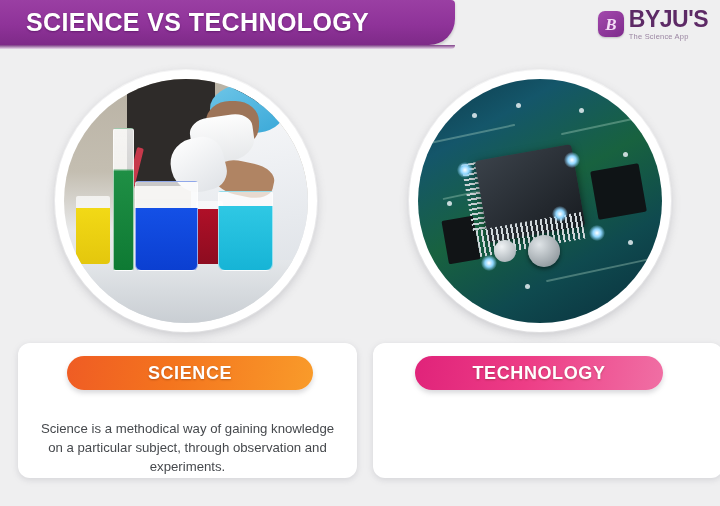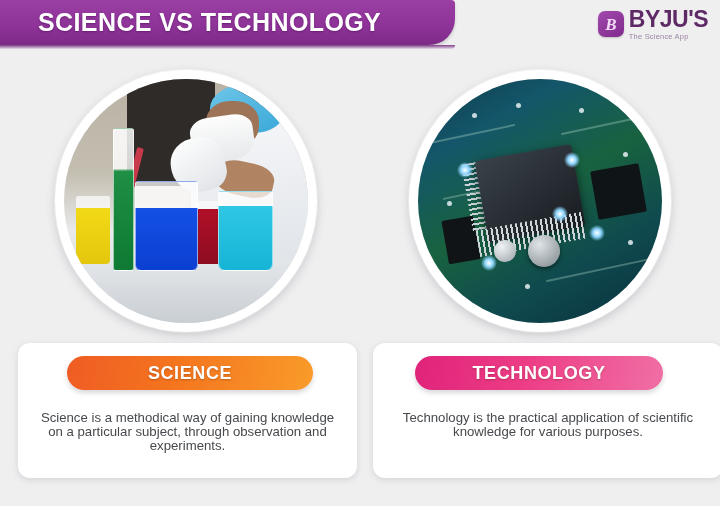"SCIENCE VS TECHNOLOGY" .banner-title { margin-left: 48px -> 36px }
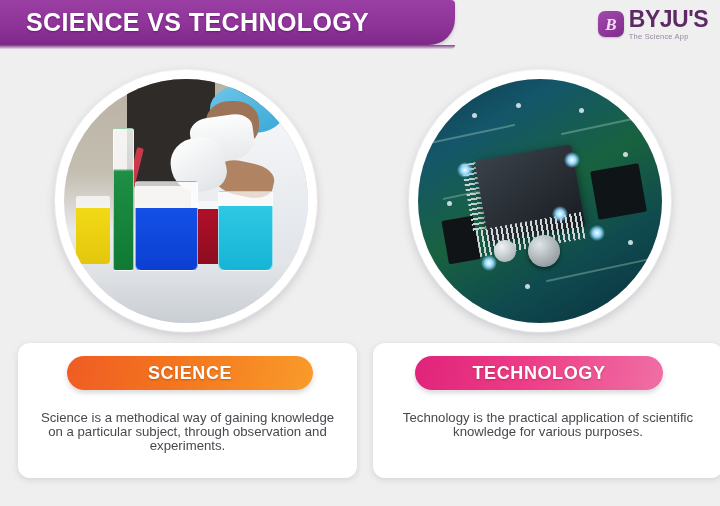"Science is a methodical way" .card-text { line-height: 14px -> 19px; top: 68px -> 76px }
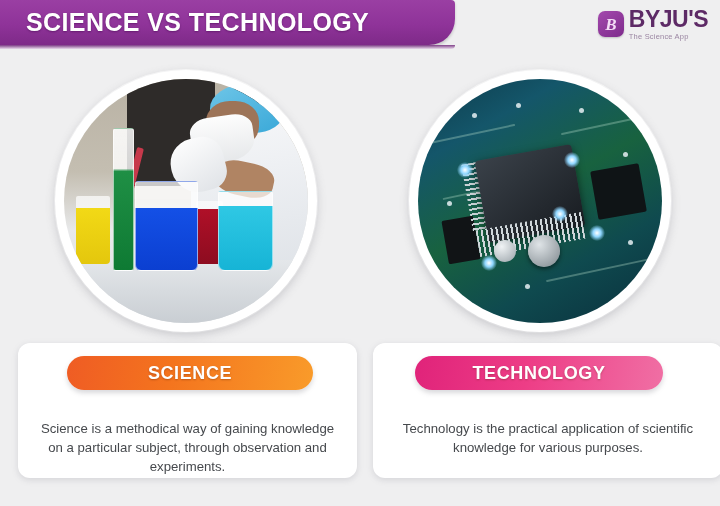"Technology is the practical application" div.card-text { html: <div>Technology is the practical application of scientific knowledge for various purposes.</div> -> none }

—————

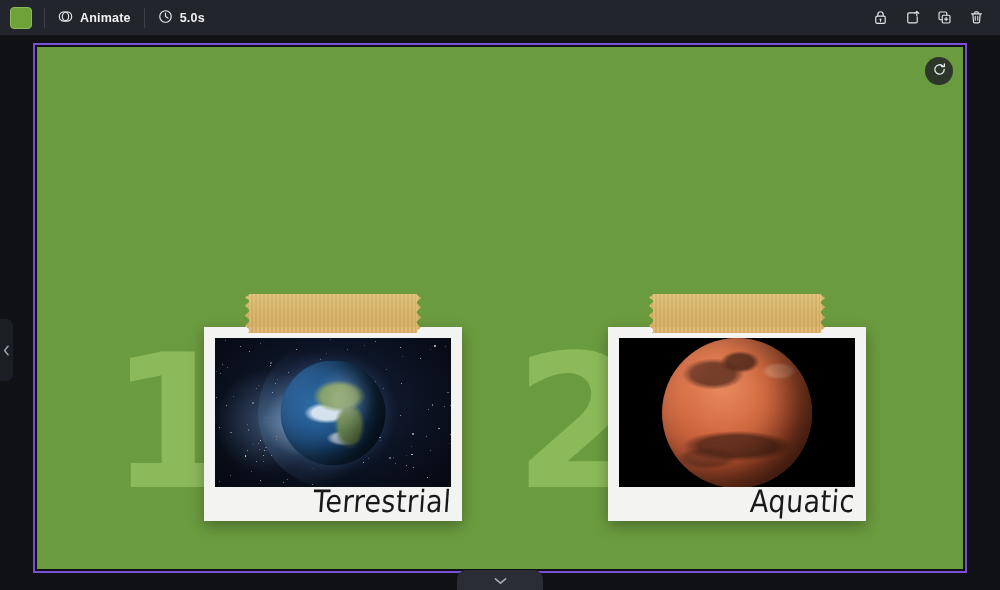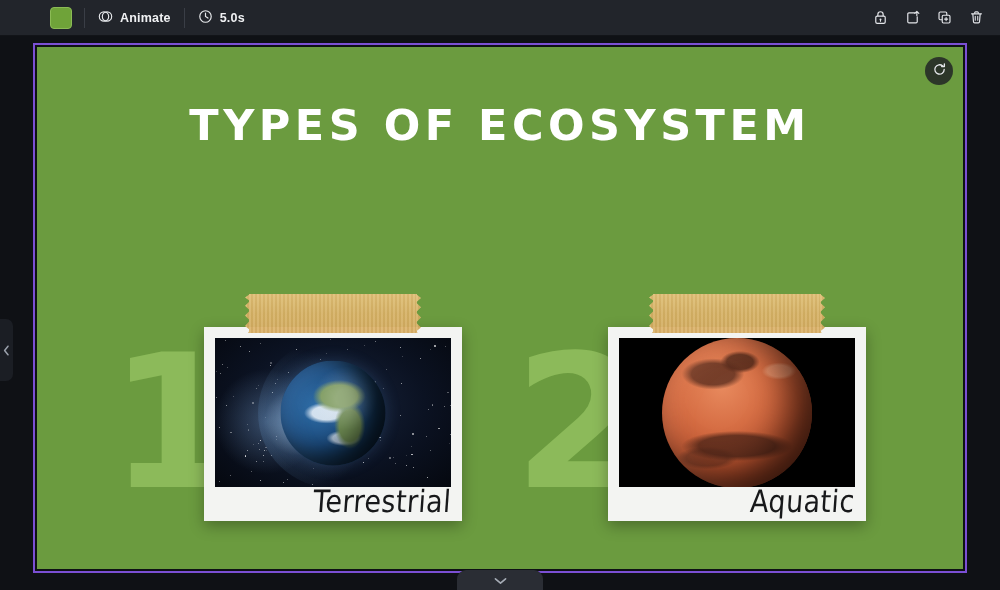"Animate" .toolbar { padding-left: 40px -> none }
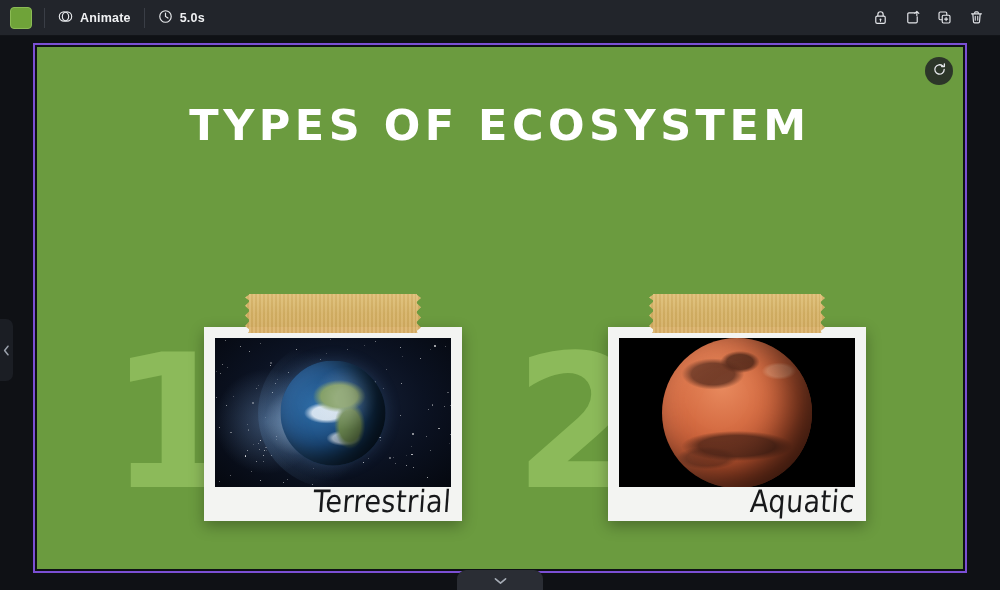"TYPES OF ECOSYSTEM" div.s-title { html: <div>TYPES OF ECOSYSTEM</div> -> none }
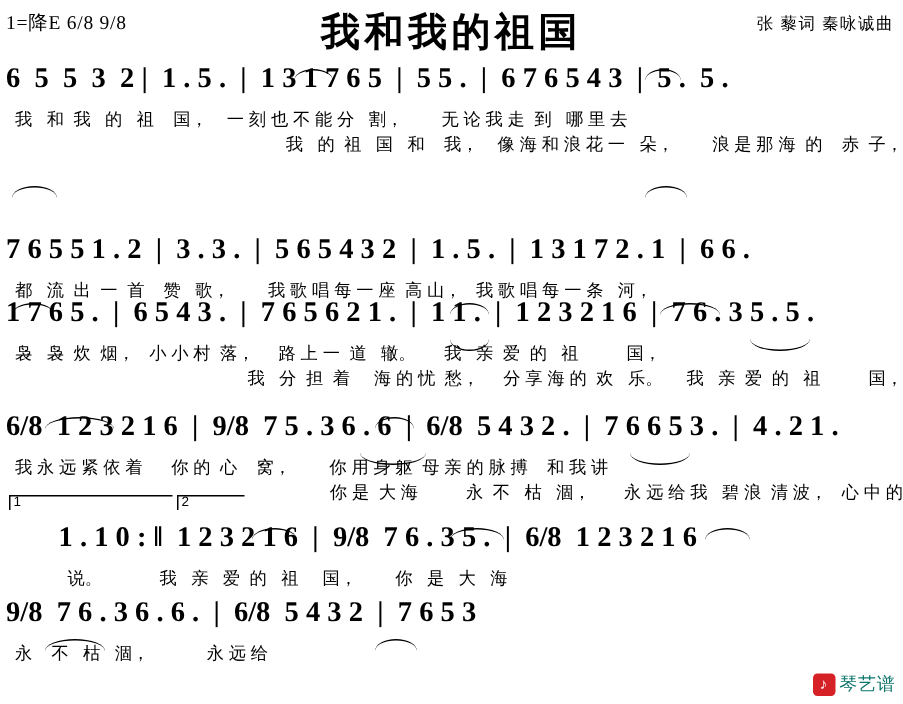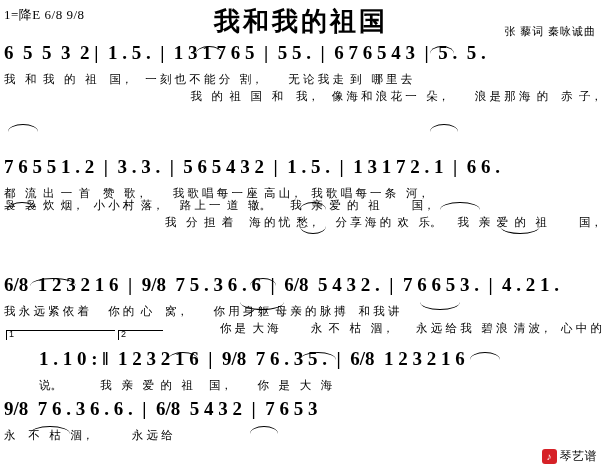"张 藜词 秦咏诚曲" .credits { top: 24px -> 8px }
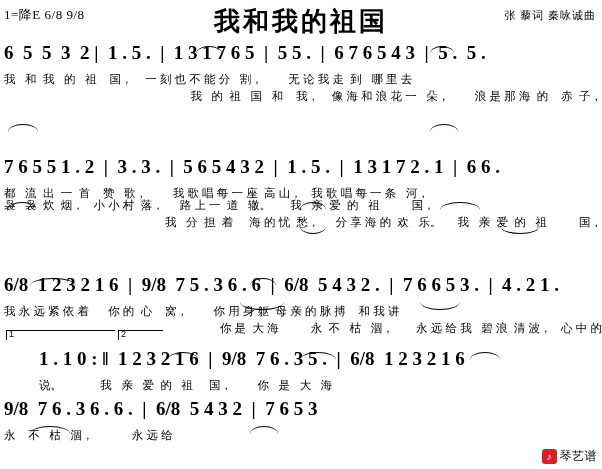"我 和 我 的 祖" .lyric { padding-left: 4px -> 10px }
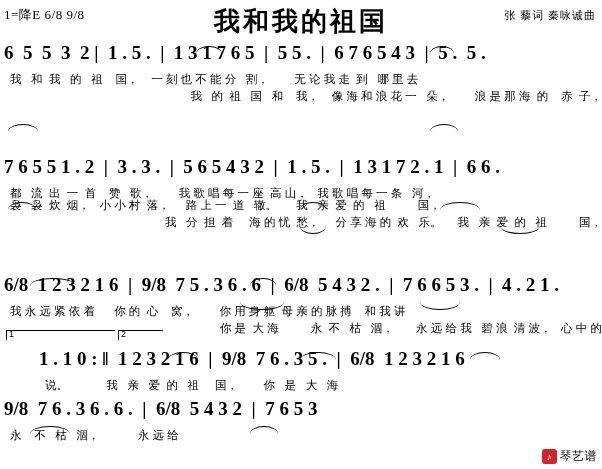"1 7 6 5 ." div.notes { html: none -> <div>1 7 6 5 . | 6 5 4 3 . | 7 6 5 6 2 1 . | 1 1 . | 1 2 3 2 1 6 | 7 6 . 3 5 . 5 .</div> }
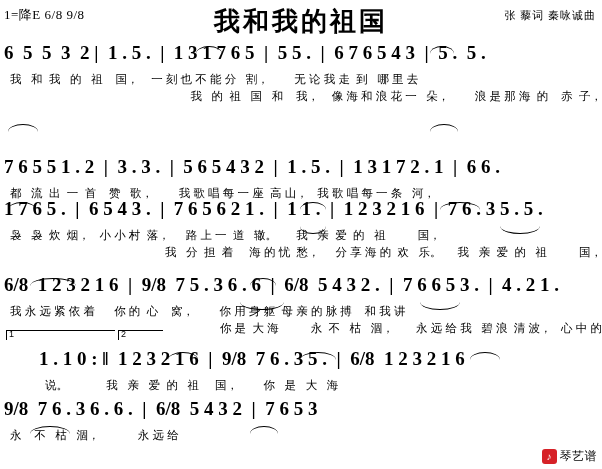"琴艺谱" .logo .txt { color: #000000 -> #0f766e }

—————

Beginning at the line above that contains "html: none ->", repeat each line exactly through the one that contains "color: #000000 ->", and leave out the pictures.

"1 7 6 5 ." div.notes { html: none -> <div>1 7 6 5 . | 6 5 4 3 . | 7 6 5 6 2 1 . | 1 1 . | 1 2 3 2 1 6 | 7 6 . 3 5 . 5 .</div> }
"琴艺谱" .logo .txt { color: #000000 -> #0f766e }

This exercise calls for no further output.